**EXERCISE**
Would you please state how many lines in the entries contain the word "ſopra"? Only the number should be given.

(Front-end code change data)
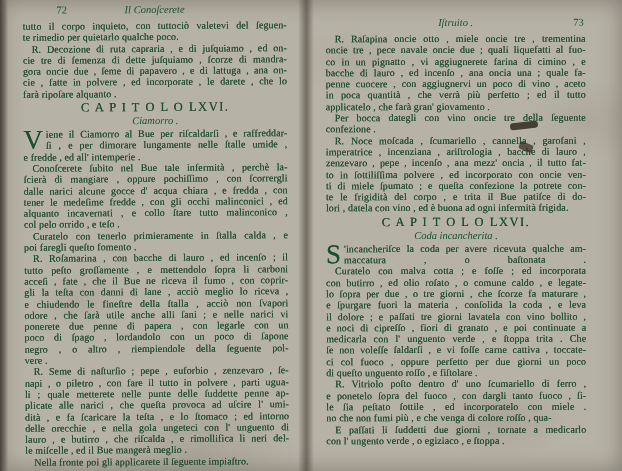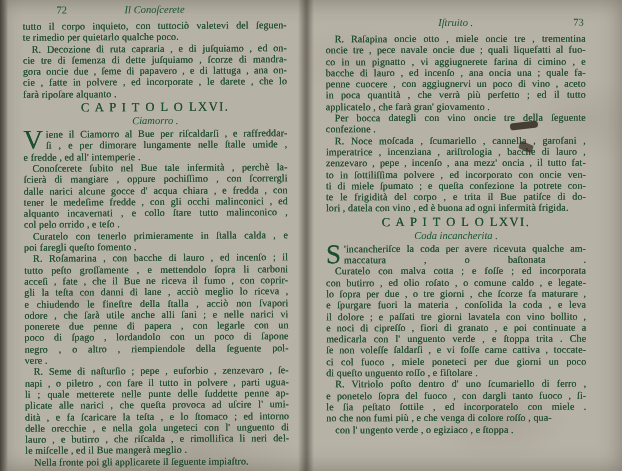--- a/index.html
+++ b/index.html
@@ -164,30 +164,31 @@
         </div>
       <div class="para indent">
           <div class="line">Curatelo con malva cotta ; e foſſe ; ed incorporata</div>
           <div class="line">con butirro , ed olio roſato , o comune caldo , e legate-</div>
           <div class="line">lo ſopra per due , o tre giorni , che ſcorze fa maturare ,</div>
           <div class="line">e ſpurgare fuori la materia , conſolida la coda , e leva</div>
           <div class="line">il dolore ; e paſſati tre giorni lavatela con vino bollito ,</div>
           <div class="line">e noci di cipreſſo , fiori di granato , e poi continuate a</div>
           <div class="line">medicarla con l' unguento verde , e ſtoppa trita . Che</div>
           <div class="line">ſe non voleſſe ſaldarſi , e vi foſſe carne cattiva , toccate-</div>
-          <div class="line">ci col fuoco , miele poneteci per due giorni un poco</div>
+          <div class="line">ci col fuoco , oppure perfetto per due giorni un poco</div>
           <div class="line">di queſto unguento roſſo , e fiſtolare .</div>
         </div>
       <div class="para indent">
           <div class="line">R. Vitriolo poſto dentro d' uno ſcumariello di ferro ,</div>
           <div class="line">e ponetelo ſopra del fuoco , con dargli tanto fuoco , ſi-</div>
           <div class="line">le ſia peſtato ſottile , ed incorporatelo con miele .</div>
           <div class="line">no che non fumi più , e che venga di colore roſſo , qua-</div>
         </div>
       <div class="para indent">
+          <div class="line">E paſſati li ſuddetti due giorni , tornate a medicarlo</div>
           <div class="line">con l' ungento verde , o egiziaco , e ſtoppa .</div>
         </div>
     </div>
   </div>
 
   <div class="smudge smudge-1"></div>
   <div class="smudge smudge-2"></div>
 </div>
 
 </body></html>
...
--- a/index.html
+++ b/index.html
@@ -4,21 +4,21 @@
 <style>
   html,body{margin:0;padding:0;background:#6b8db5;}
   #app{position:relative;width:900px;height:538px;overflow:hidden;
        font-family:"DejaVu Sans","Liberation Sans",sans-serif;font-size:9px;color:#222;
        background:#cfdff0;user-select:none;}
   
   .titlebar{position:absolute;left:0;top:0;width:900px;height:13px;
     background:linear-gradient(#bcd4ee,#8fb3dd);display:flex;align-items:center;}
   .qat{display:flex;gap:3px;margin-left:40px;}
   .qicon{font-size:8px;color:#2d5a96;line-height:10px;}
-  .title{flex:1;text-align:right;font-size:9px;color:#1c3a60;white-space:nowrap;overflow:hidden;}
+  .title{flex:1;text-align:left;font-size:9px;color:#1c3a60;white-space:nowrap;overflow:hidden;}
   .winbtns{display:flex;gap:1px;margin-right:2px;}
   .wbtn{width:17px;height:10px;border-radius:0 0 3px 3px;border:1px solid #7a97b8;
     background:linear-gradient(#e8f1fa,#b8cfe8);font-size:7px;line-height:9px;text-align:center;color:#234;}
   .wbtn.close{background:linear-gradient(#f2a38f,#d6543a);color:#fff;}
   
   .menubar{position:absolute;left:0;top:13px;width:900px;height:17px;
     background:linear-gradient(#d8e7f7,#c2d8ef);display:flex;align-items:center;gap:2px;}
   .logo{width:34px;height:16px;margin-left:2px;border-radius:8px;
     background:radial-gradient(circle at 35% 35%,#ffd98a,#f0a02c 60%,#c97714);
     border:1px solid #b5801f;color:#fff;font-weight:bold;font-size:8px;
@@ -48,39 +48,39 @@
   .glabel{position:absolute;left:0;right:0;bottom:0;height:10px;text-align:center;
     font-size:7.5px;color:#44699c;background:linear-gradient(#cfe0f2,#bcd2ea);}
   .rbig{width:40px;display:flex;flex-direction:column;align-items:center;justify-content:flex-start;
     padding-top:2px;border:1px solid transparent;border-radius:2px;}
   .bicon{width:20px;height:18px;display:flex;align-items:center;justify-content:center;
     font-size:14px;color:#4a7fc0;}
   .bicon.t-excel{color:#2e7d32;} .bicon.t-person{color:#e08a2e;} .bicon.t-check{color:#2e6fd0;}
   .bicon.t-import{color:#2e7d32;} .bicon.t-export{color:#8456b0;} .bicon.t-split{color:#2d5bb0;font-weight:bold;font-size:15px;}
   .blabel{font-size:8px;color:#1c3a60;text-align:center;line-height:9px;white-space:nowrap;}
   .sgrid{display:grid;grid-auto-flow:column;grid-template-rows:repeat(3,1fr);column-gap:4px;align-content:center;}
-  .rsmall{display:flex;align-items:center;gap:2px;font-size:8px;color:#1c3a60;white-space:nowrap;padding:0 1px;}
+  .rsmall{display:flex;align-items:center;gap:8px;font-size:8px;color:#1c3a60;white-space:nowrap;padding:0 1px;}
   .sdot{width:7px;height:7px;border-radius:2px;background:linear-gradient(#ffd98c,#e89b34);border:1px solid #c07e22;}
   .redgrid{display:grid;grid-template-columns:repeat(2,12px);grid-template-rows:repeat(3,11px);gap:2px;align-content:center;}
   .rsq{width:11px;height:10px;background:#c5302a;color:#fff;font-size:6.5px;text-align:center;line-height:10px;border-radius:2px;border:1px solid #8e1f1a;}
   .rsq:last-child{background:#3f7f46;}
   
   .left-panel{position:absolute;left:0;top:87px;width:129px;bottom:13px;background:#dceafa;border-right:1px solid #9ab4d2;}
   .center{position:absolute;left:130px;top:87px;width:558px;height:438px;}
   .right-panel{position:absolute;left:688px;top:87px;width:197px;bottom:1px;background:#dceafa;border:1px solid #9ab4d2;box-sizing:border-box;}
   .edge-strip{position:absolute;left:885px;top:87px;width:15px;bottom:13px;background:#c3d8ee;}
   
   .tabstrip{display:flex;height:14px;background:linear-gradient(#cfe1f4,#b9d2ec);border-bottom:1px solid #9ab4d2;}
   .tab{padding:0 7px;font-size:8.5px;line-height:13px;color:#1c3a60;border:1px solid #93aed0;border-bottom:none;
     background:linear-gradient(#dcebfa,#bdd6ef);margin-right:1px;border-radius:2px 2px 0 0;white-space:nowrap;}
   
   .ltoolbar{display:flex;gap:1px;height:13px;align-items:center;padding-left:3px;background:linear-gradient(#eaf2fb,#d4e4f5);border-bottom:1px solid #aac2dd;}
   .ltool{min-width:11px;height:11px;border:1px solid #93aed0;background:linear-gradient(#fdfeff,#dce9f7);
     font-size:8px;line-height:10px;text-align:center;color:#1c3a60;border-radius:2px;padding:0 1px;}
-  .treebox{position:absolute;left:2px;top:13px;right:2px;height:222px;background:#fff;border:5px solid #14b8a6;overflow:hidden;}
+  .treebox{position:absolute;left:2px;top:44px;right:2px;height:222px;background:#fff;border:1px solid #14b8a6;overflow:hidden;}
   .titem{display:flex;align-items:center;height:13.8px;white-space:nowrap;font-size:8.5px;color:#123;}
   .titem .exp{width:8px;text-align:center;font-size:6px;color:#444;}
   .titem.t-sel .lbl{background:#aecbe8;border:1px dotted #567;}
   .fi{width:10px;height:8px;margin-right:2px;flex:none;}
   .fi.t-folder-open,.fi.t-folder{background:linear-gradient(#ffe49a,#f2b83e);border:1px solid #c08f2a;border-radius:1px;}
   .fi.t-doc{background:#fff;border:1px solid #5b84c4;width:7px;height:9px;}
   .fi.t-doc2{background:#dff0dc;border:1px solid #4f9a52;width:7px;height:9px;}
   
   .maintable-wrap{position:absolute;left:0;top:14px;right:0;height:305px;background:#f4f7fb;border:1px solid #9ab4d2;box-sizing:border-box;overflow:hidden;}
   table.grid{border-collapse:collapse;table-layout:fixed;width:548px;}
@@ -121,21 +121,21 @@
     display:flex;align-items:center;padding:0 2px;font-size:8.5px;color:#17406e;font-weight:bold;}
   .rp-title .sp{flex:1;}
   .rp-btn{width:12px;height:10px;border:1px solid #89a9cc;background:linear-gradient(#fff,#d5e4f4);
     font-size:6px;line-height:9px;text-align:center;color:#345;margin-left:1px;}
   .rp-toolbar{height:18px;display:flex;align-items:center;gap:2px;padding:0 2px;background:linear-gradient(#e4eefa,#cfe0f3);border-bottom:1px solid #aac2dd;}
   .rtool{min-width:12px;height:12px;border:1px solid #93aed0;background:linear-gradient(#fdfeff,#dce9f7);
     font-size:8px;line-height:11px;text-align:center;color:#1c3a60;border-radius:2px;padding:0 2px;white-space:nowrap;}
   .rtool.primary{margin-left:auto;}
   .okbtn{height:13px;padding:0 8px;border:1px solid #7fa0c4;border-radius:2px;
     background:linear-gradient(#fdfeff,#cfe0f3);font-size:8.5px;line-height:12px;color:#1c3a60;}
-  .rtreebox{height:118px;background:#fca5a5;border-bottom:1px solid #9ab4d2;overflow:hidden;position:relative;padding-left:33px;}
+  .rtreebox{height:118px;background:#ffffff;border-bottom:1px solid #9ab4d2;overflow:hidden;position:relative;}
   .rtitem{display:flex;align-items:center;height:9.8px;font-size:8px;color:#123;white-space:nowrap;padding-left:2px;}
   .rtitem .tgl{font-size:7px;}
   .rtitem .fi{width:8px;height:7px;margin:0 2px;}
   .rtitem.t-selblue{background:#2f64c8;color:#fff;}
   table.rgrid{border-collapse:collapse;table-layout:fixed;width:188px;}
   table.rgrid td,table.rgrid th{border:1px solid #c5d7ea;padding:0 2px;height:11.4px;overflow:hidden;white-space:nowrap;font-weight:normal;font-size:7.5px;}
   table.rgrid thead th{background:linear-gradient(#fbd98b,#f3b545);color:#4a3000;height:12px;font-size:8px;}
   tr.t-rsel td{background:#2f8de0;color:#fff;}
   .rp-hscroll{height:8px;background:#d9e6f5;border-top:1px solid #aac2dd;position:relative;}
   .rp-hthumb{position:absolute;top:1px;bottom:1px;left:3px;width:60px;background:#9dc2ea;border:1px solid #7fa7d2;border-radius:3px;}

**TASK SOLUTION**
2